If you want guaranteed investment certificates, prepare to get hosed. The GIC issuers that online brokers deal with offer rates that fall well short of the best available.

One major bank-owned online broker had a menu of one-year GICs this week with yields ranging from 0.35 per cent at the low end to 0.72 per cent at the high end. Meantime, the rate sheet on the Canadian High Interest Savings Accounts website showed LBC Digital at 2.1 per cent, AcceleRate Financial at 2 per cent and several others at 1.8 to 1.9 per cent. In other words, you could easily get double the rate available through the online brokerage or better.
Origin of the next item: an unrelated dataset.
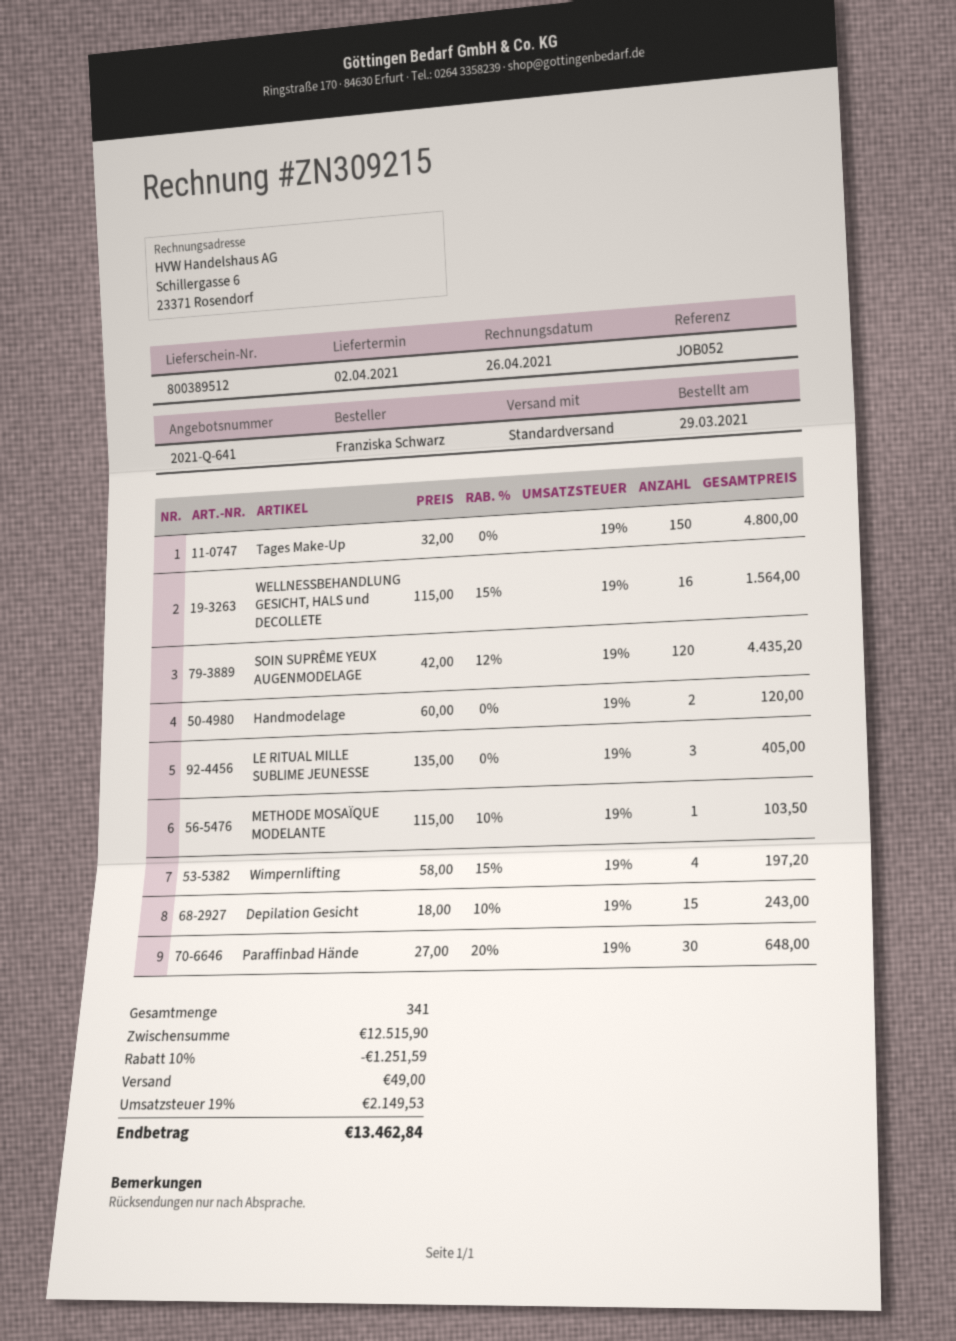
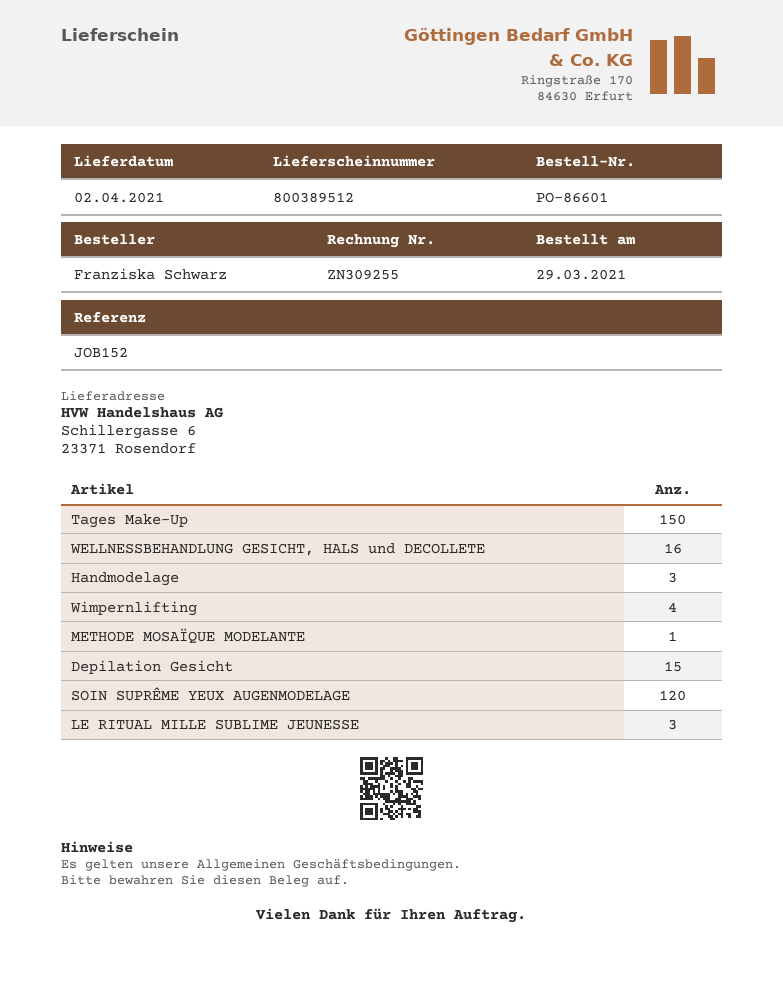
invoice number: ZN309215 -> ZN309255
reference: JOB052 -> JOB152
Handmodelage: 2 -> 3
Paraffinbad Hände: 30 -> none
One solution is to hold your GIC investments directly with issuers like LBC or AcceleRate. But what if you insist on the convenience and efficiency of having your portfolio in one spot - your online brokerage account? In that case, here are three GIC alternatives:

Government bonds: Lower yields than GICs because money has flowed into these bonds in recent months in search of a degree of security against financial market uncertainty (bond prices and yields move in opposite directions). The price of bonds issued by the federal government and some provinces have risen to the point where one-year yields for retail investors are negative. That means the cost of the bond is higher than the amount you’ll receive at maturity plus interest payments.

Corporate bonds: They were hammered early in the pandemic and have recovered somewhat, but yields are still generous compared to GICs and government bonds. Higher default risk than both, but you can still get a decent yield and an investment grade credit rating of BBB or higher.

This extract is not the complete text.